The Australian Dollar gained ground against the US Dollar despite an increase in inflation in the US, which led to hawkish comments from Federal Reserve Chair Jerome Powell. The AUD/USD pair held steady at 0.6624 as markets awaited the release of Australia’s Wage Price Index.
In his remarks, Powell expressed less confidence in the disinflation outlook, citing concerns over inflation and predicting a positive GDP growth of 2% or higher. The US Producer Price Index (PPI) rose by 0.5% month-over-month in April, surpassing expectations and indicating potential economic strength.

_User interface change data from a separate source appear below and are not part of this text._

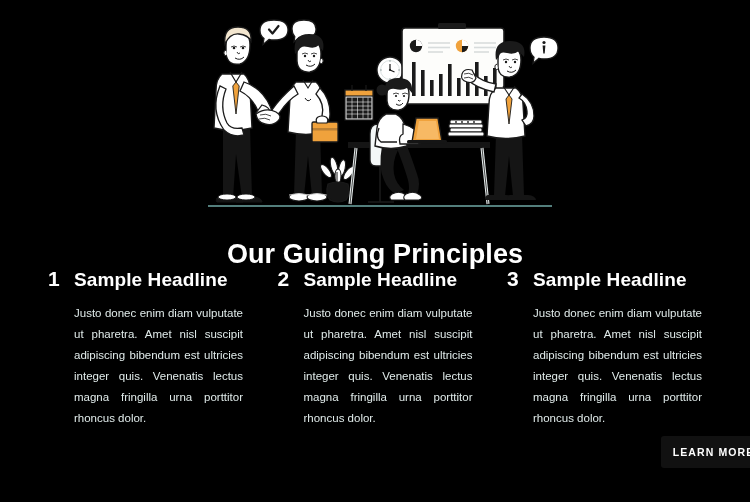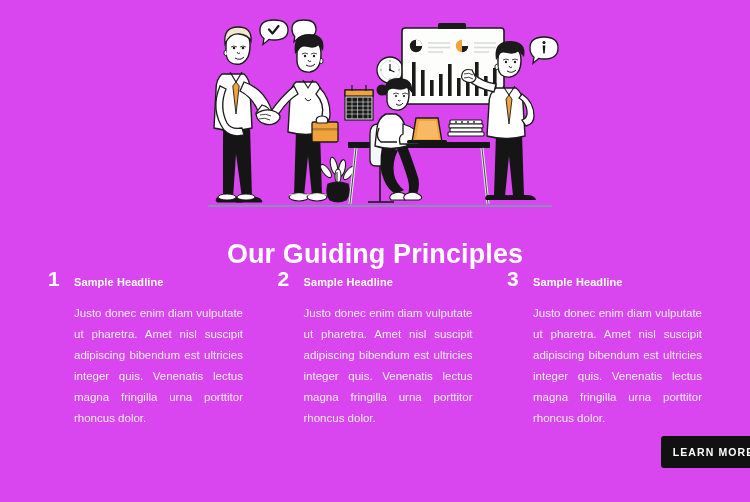--- a/index.html
+++ b/index.html
@@ -17,7 +17,7 @@
     position: relative;
     width: 750px;
     height: 502px;
-    background: #d946ef;
+    background: #000000;
     box-sizing: border-box;
   }
 

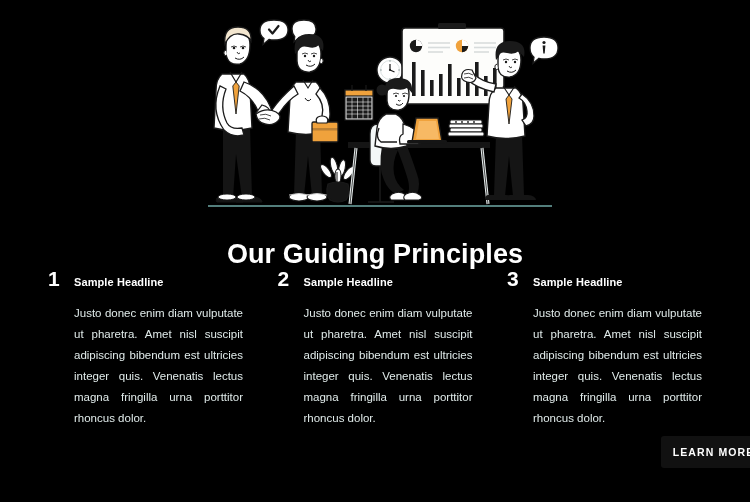--- a/index.html
+++ b/index.html
@@ -73,7 +73,7 @@
   }
   .col-title {
     color: #ffffff;
-    font-size: 11px;
+    font-size: 19px;
     font-weight: bold;
     line-height: 1;
     letter-spacing: 0.1px;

Australia’s budget for 2024-25 has returned to a deficit after a surplus in the previous year. ANZ analysts noted that the budget includes fiscal easing equivalent to around 0.25-0.5% of GDP. The upcoming release of the Wage Price Index is expected to show stable growth of 0.9% quarter-over-quarter and 4.2% year-over-year.
On a technical analysis front, the AUD/USD pair is currently neutral to upward biased, with potential resistance levels at 0.6648 and 0.6700. Should the pair break above these levels, further gains towards the year-to-date high of 0.6728 and December high of 0.6871 could be seen. However, a break below 0.6600 could lead to a pullback towards moving averages at 0.6569 and 0.6546, with further support at the 200-DMA at 0.6521.
Overall, the AUD/USD pair remains relatively stable despite external economic factors, with upcoming Australian data releases likely to influence its movement in the short term. Traders and investors will be closely monitoring economic indicators for insights into the future direction of the currency pair.